Information shown
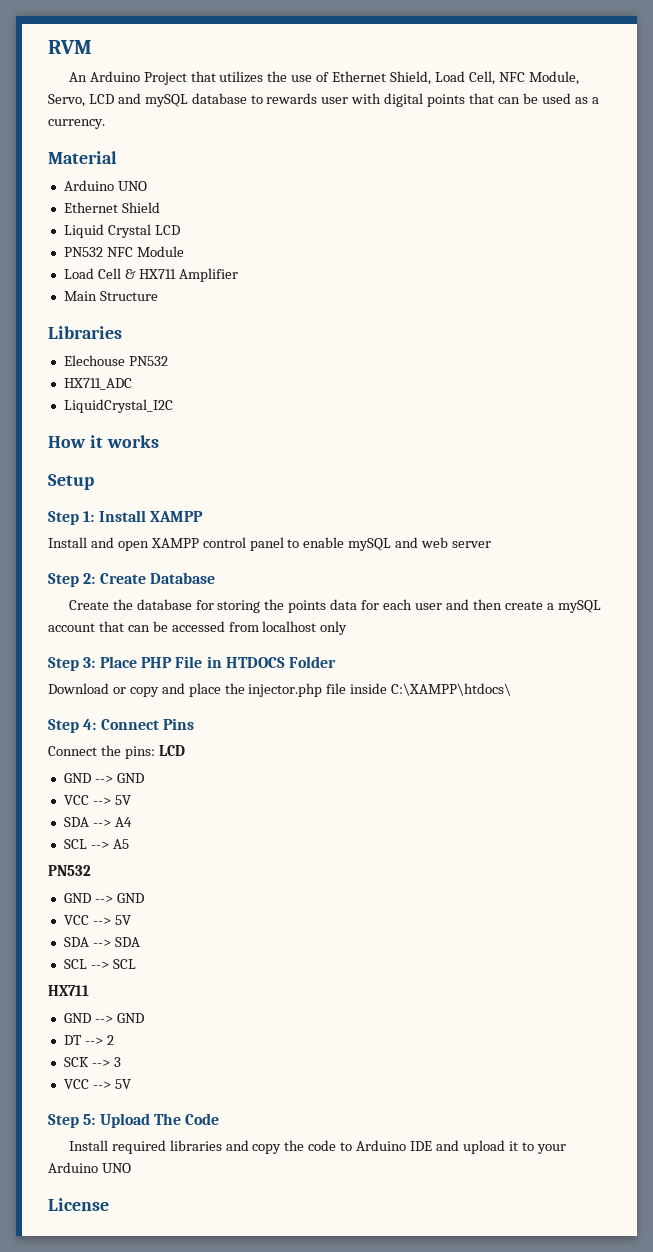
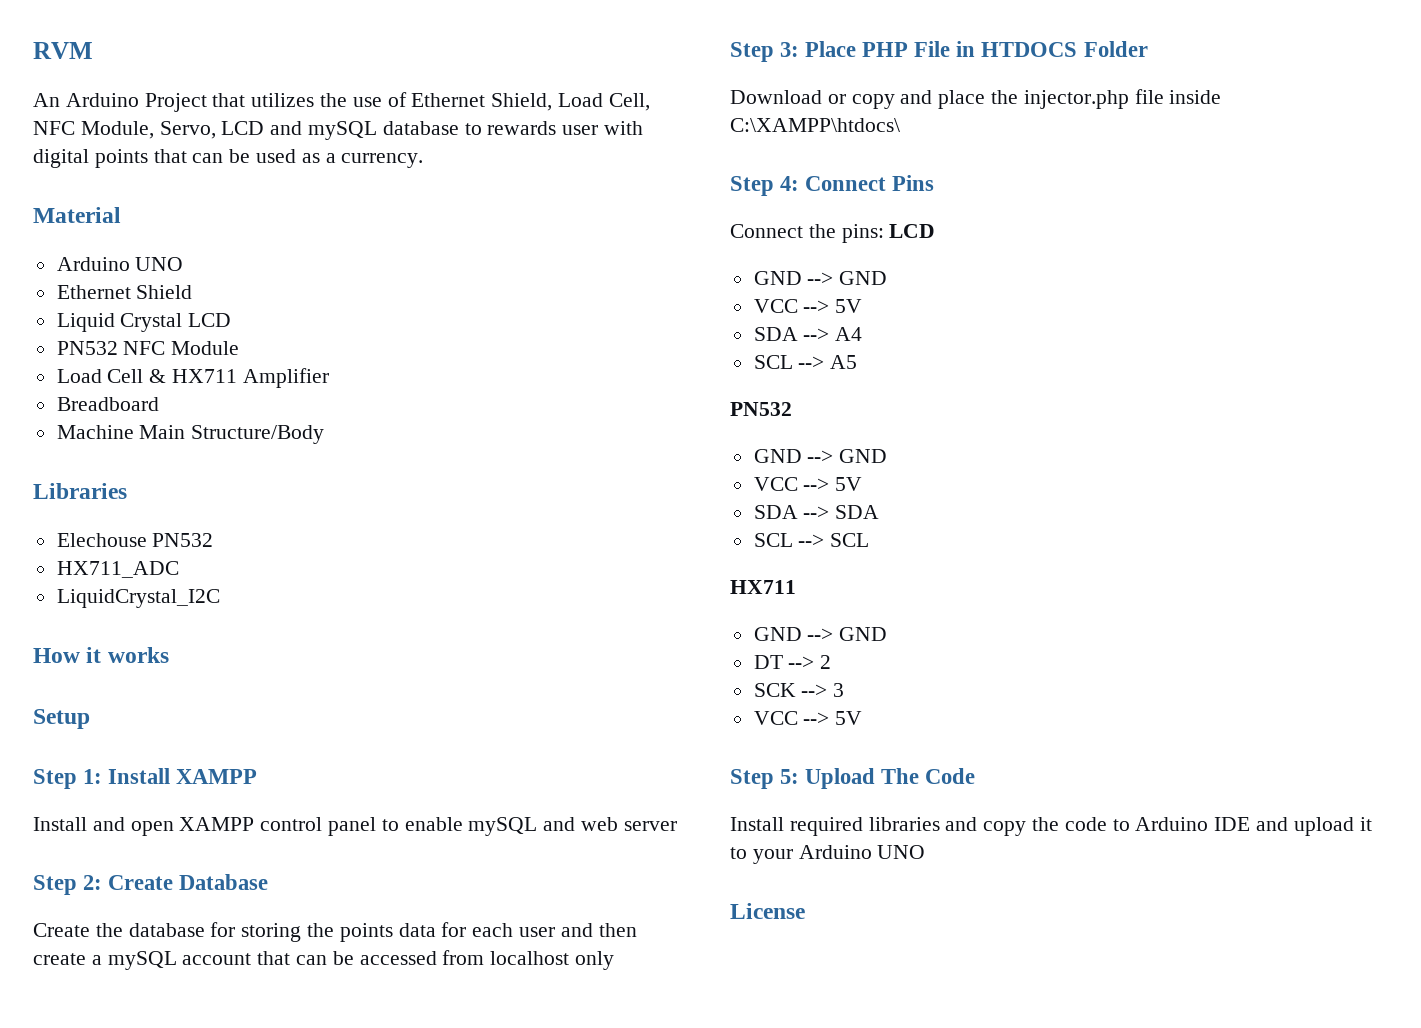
- Main Structure
+ Breadboard
+ Machine Main Structure/Body

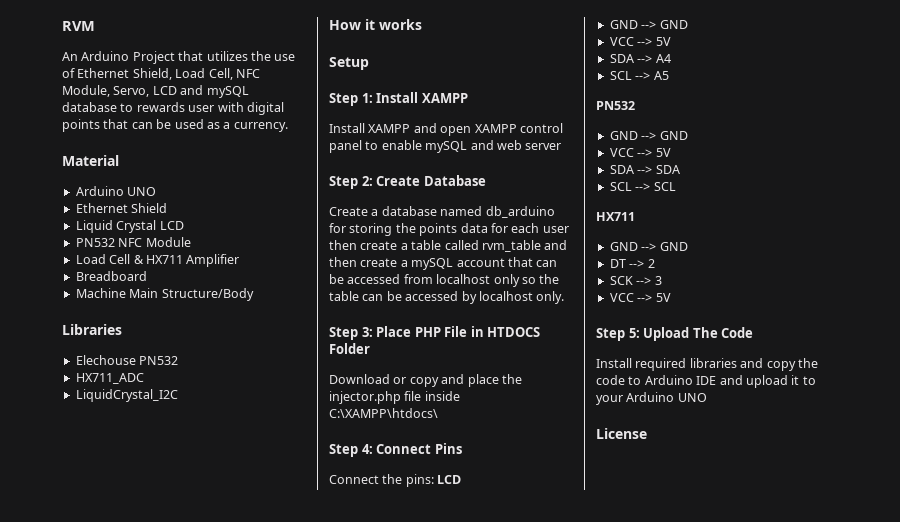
- Install and open XAMPP control panel to enable mySQL and web server
+ Install XAMPP and open XAMPP control panel to enable mySQL and web server
- Create the database for storing the points data for each user and then create a mySQL account that can be accessed from localhost only
+ Create a database named db_arduino for storing the points data for each user then create a table called rvm_table and then create a mySQL account that can be accessed from localhost only so the table can be accessed by localhost only.

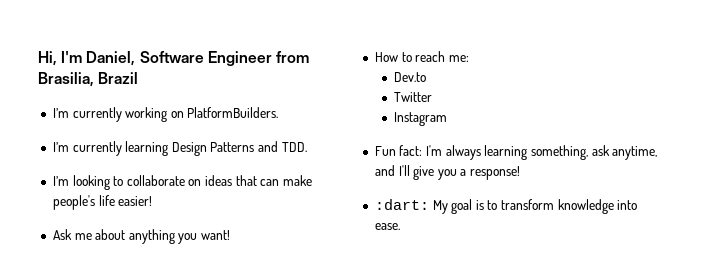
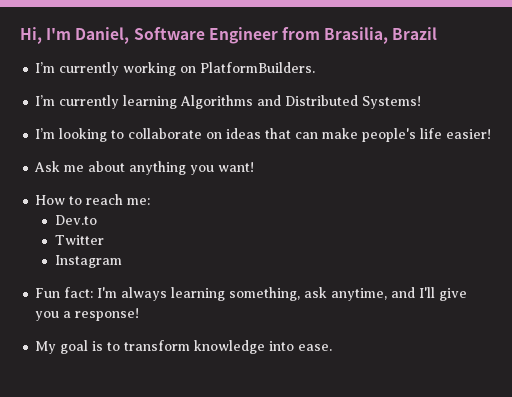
- I’m currently learning Design Patterns and TDD.
+ I’m currently learning Algorithms and Distributed Systems!
- :dart: My goal is to transform knowledge into ease.
+ My goal is to transform knowledge into ease.

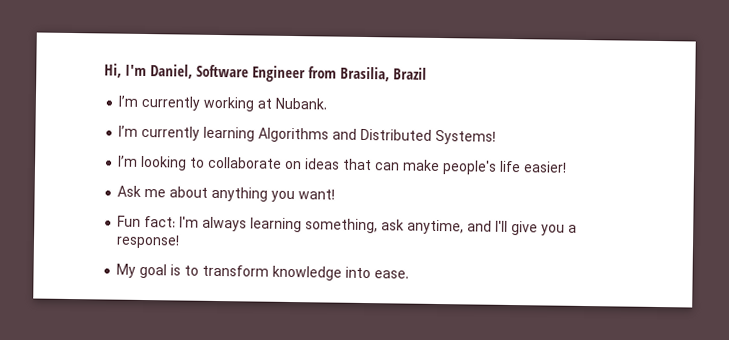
- I’m currently working on PlatformBuilders.
+ I’m currently working at Nubank.
- How to reach me:
- Dev.to
- Twitter
- Instagram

Work order
Each line from the one containing "- I’m currently learning" through the last line above should be retyped exactly, and no other line. Any picture is to be left out.

Task response
- I’m currently learning Design Patterns and TDD.
+ I’m currently learning Algorithms and Distributed Systems!
- :dart: My goal is to transform knowledge into ease.
+ My goal is to transform knowledge into ease.

- I’m currently working on PlatformBuilders.
+ I’m currently working at Nubank.
- How to reach me:
- Dev.to
- Twitter
- Instagram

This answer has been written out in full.